'Investors are being sold short with ETFs'

Advisor says human intervention vital if you want portfolio to outperform markets

'Investors are being sold short with ETFs'

DIY investors are selling themselves short by relying solely on ETFs, according to a money manager.

Christopher Dewdney, principal/CFP at Dewdney & Co, said passive index-trackers can complement a portfolio but going it alone with a 100% beta product means you have already resigned yourself to underperform.

He said: “ETFs mimic the market, and if you are going to mimic a market and you’re going to charge a fee – even though the fee is low, 30 basis points - you’ve guaranteed yourself 100% to underperformed, bottom line.

“When I sit down with a client and we do an analysis and create a portfolio, that portfolio is tied to a goal and within that portfolio we have a target. My goal is to outperform and a lot of times we do. If we isolate a period, maybe we’ll underperform but for the long-term trajectory, our goal is to outperform.

“So why would you sell yourself short and right off the bat say ‘I don’t want to outperform, I actually want to get a return less than what the market is commanding for whatever sector or strategy that ETF is employing’.”

Dewdney says investors need human intervention and that having an advisor overlooking the portfolio and strategy is the right message to get out.

And he believes the current environment encapsulates the need for preparing for all eventualities, including both a continuation of this epic bull run as well as a potential major correction.

He said: “[After 2008] everything is out of the window.

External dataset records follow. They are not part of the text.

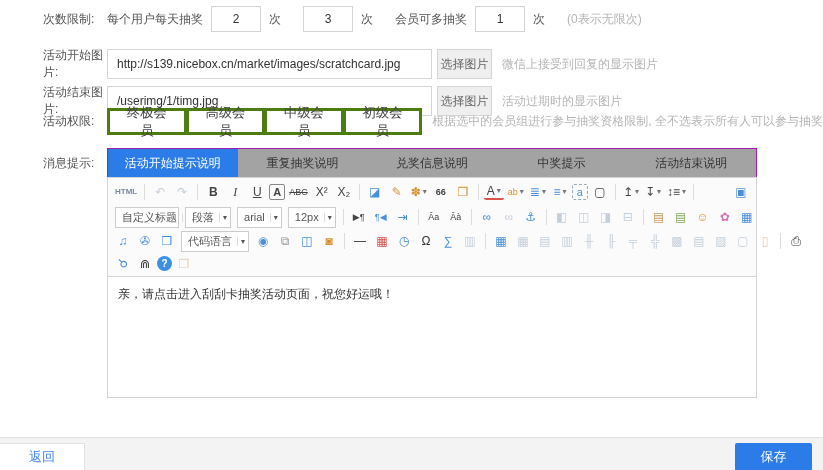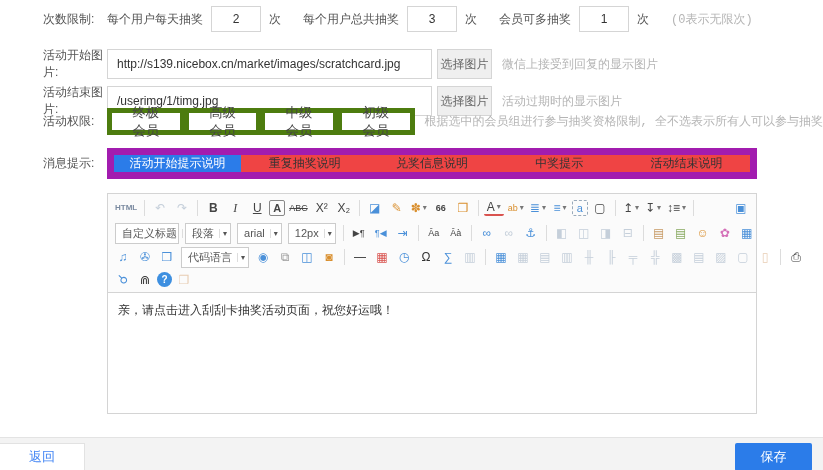--- a/index.html
+++ b/index.html
@@ -112,7 +112,6 @@
       <span class="inl-label suffix">次</span>
     </span>
     <span class="grp">
-      <span class="inl-label">每个用户总共抽奖</span>
       <input class="num" value="3" style="">
       <span class="inl-label suffix">次</span>
     </span>

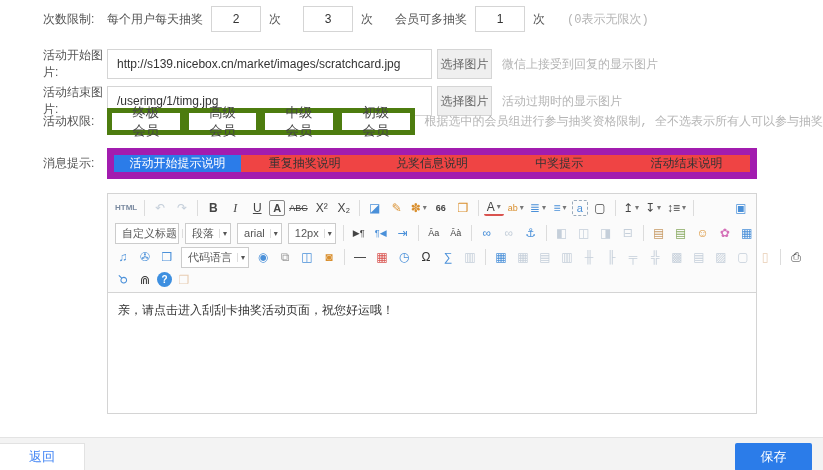--- a/index.html
+++ b/index.html
@@ -14,7 +14,7 @@
   .inl-label { color:#555; margin-right:8px; white-space:nowrap; }
   .suffix { margin:0 0 0 8px; }
   .grp { display:flex; align-items:center; margin-right:22px; }
-  .hint { color:#b5b5b5; margin-left:10px; white-space:nowrap;font-family:Liberation Mono, monospace; }
+  .hint { color:#b5b5b5; margin-left:10px; white-space:nowrap; }
   input.num {
     width:50px; height:26px; border:1px solid #d5d5d5; text-align:center;
     font-size:12px; color:#333; font-family:inherit; background:#fff;

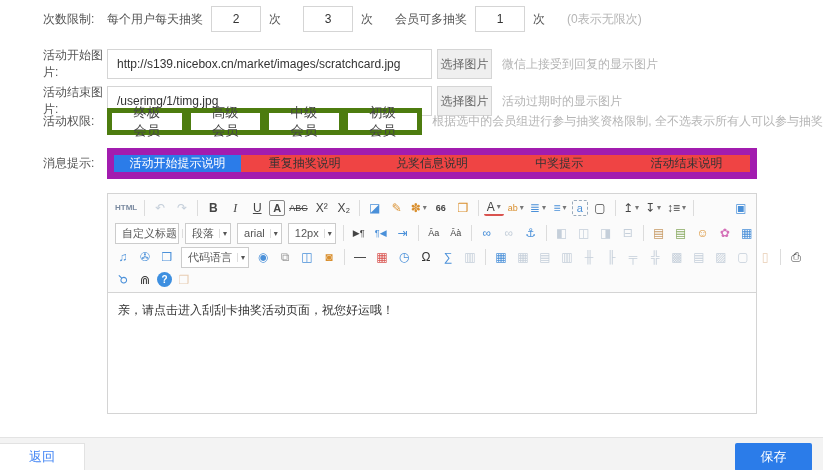--- a/index.html
+++ b/index.html
@@ -31,7 +31,7 @@
   
   .perm-group { display:flex; }
   .perm-btn {
-    height:27px; padding:0 16px; background:#fff; border:5px solid #4d7c0f; margin-left:-1px;
+    height:27px; padding:0 16px; background:#fff; border:3px solid #4d7c0f; margin-left:-1px;
     display:inline-flex; align-items:center; justify-content:center; color:#444; cursor:pointer;
   }
   .perm-btn:first-child { margin-left:0; }

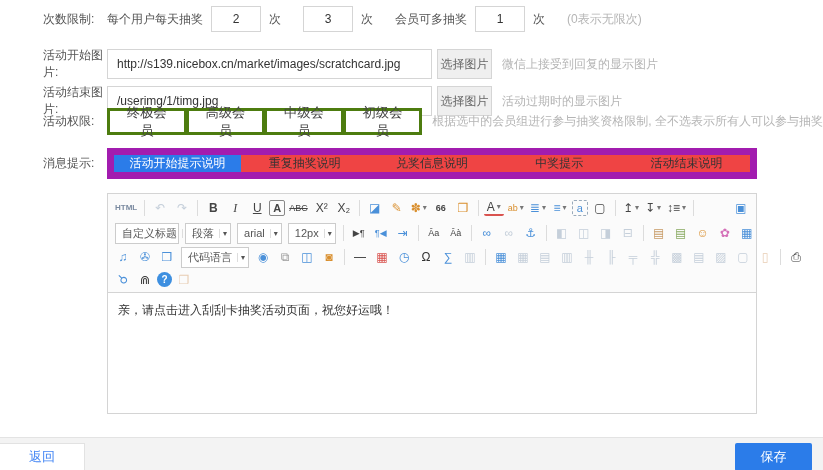--- a/index.html
+++ b/index.html
@@ -36,7 +36,7 @@
   }
   .perm-btn:first-child { margin-left:0; }
   
-  .tabbar { width:650px; display:flex; border:7px solid #a21caf; background:#ef4444; height:31px;text-align:right; }
+  .tabbar { width:650px; display:flex; border:1px solid #a21caf; background:#a3a3a3; height:31px;text-align:right; }
   .tab {
     flex:1; display:flex; align-items:center; justify-content:center;
     color:#333; cursor:pointer; height:100%;

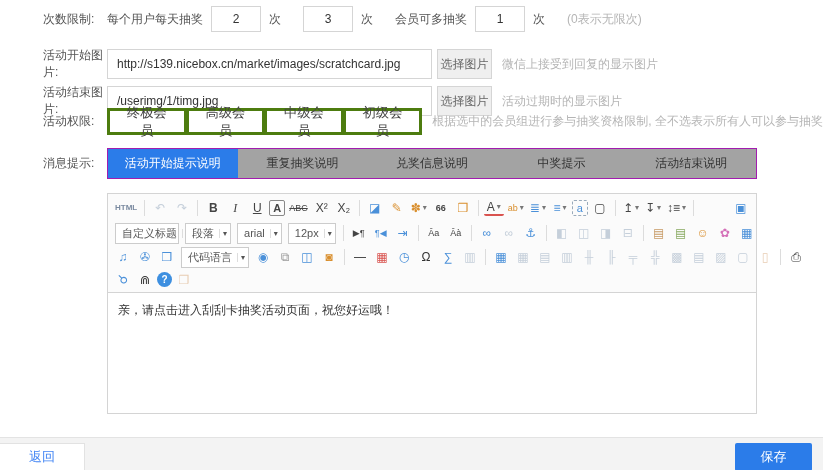--- a/index.html
+++ b/index.html
@@ -43,7 +43,7 @@
   }
   .tab.active { background:#2b7ce9; color:#fff; }
   
-  .editor { position:absolute; left:107px; top:193px; width:650px; height:221px;
+  .editor { position:absolute; left:107px; top:177px; width:650px; height:221px;
     border:1px solid #d4d4d4; display:flex; flex-direction:column; background:#fff; }
   .toolbar { background:#fbfbfb; border-bottom:1px solid #d4d4d4; padding:1px 4px 2px 4px; }
   .tb-row { display:flex; align-items:center; height:24px; }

Everything is new – previous benchmarks have been broken, previous protocol has been thrown out the window and the world is evolving. Yes, you should research the past but importantly we have to look to the future and that’s our strategy.”

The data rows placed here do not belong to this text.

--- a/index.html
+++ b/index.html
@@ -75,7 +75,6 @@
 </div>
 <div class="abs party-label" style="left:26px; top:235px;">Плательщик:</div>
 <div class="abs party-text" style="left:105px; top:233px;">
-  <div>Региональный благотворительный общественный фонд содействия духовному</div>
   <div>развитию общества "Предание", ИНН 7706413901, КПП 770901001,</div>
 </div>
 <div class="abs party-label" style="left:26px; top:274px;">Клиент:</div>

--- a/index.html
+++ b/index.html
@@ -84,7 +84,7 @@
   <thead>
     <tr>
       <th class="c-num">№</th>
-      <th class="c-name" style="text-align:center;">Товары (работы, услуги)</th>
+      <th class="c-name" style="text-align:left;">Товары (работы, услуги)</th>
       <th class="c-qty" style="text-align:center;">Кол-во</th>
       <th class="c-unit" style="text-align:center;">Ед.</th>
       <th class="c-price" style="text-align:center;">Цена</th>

Dewdney said much of the noise from the top leaders is that the markets have been great, retirement plans are great and everyone should be thankful. The Toronto-based advisor urges caution, however. He said a market correction would not be a bad thing and believes it’s actually needed.

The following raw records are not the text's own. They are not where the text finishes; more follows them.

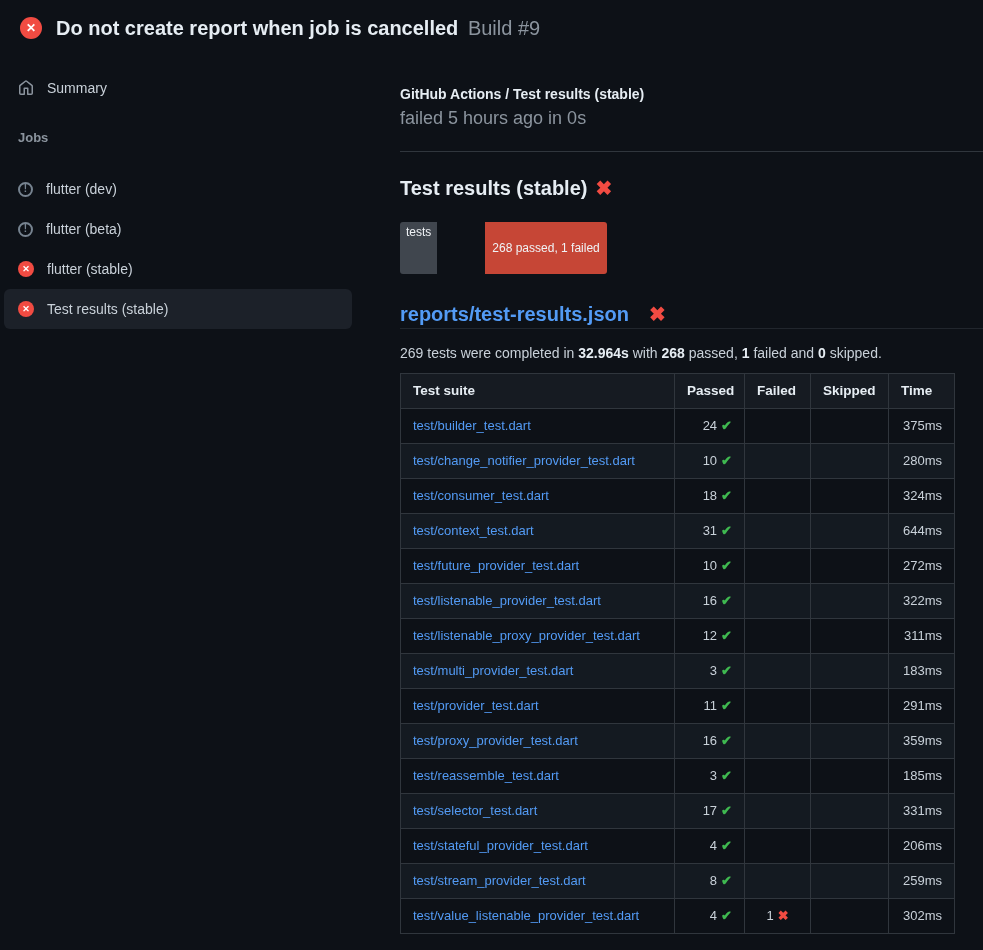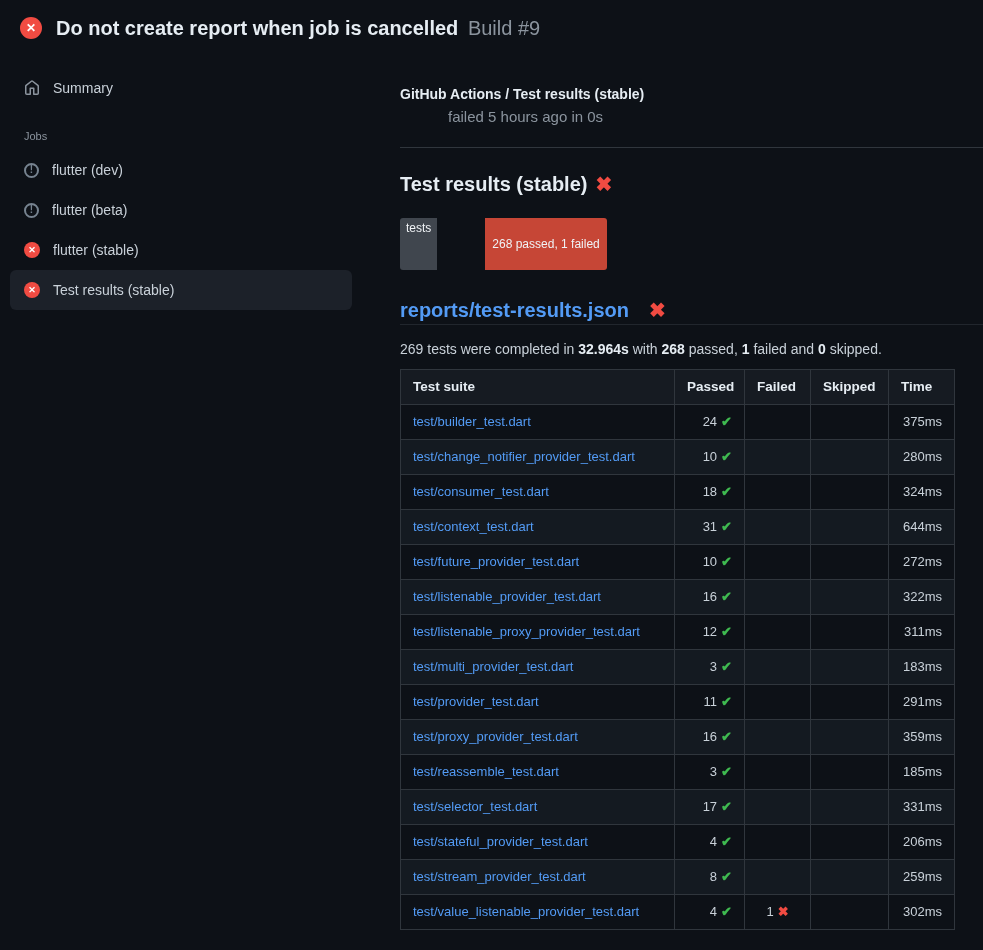--- a/index.html
+++ b/index.html
@@ -30,7 +30,7 @@
   .heading-x{color:var(--red);font-weight:700;font-size:20px;margin-left:8px;}
   
   .layout{display:flex;align-items:flex-start;}
-  .sidebar{width:400px;flex:none;padding:16px 48px 0 10px;}
+  .sidebar{width:400px;flex:none;padding:16px 48px 0 4px;}
   .side-item{display:flex;align-items:center;gap:13px;height:40px;padding:0 14px;
     border-radius:6px;font-size:14px;color:var(--text-body);cursor:pointer;}
   .side-item.selected{background:var(--selected);}

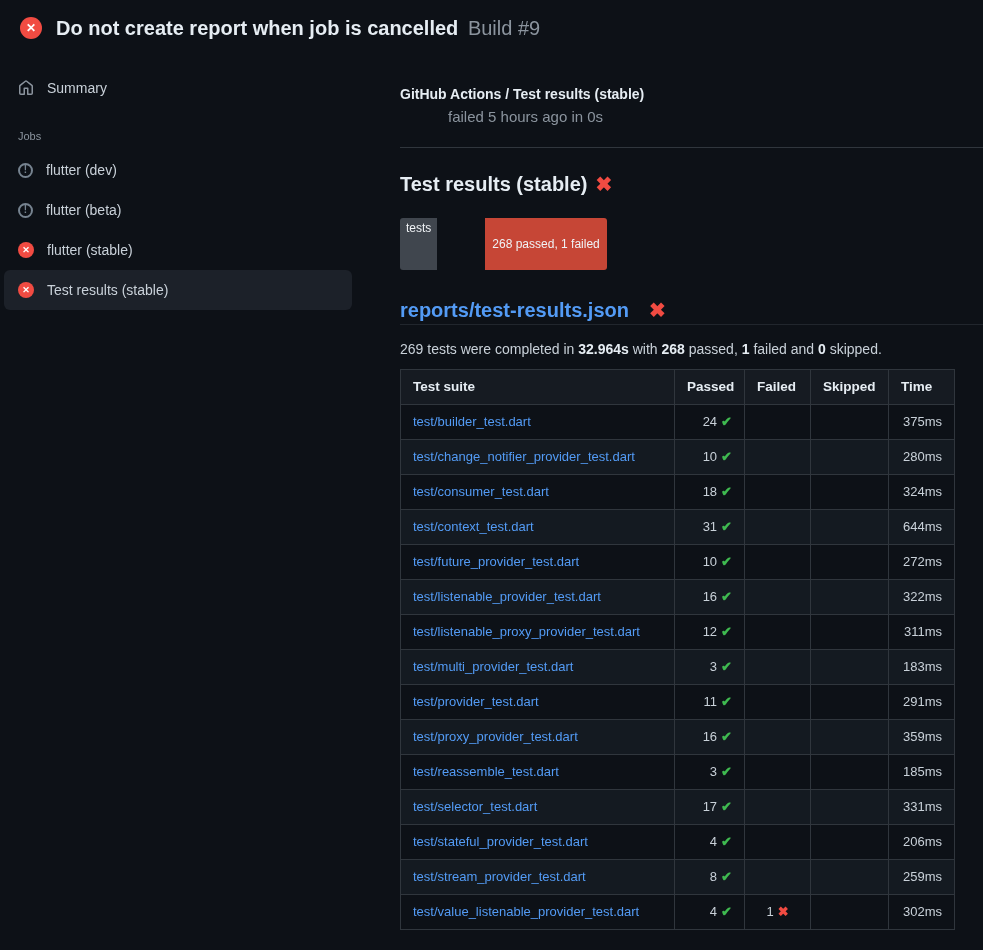--- a/index.html
+++ b/index.html
@@ -38,7 +38,7 @@
   .main{flex:1;padding-top:34px;min-width:0;}
   
   .breadcrumb{font-size:14px;font-weight:700;color:var(--text);}
-  .run-meta{font-size:15px;color:var(--muted);margin-top:6px;margin-left:48px;}
+  .run-meta{font-size:18px;color:var(--muted);margin-top:6px;}
   .top-divider{border:none;border-top:1px solid var(--border);margin:22px 0 0 0;}
   .section-title{display:flex;align-items:center;margin:24px 0 0 0;font-size:20px;
     font-weight:700;color:var(--text);}

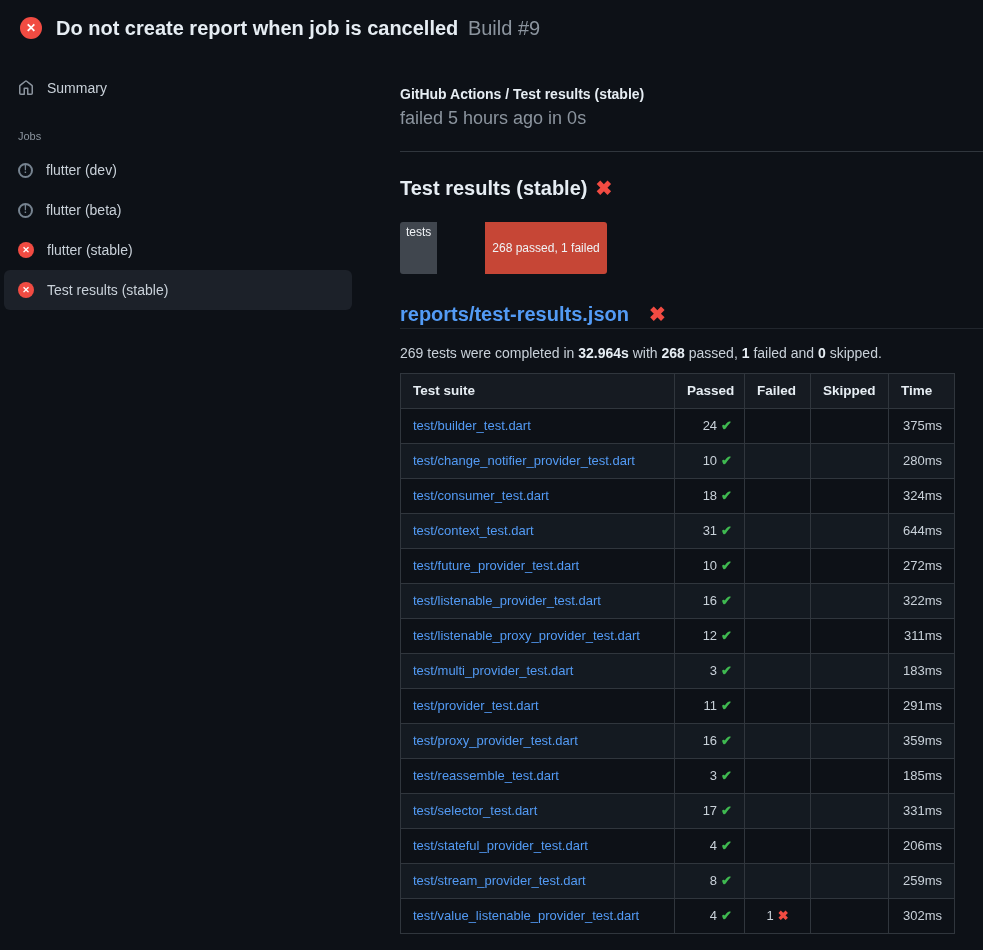--- a/index.html
+++ b/index.html
@@ -34,7 +34,7 @@
   .side-item{display:flex;align-items:center;gap:13px;height:40px;padding:0 14px;
     border-radius:6px;font-size:14px;color:var(--text-body);cursor:pointer;}
   .side-item.selected{background:var(--selected);}
-  .jobs-label{color:var(--muted);font-size:11px;margin:22px 0 8px 14px;}
+  .jobs-label{color:var(--muted);font-size:13px;margin:22px 0 24px 14px;font-weight:bold;}
   .main{flex:1;padding-top:34px;min-width:0;}
   
   .breadcrumb{font-size:14px;font-weight:700;color:var(--text);}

He said: “I tell my clients, we are taking a lot of profits off the table. We’re staying fully invested but we’re just changing the allocation a bit in our portfolios because that day is going to come and we don’t want to be fully exposed on the downside.

“The smart markets should feel a bit of fear and should take an air of caution because real money is made not in this period; it’s made in the trough – buy low, sell high.

“I’m not predicting the market but what I am saying, based on the data that we’re seeing, is that we’ve had quite the run. Can the market run higher? Absolutely, but in the meantime, we’re pulling some profit off the table and just changing the allocation a bit on the portfolio as we see things materialize in the market.”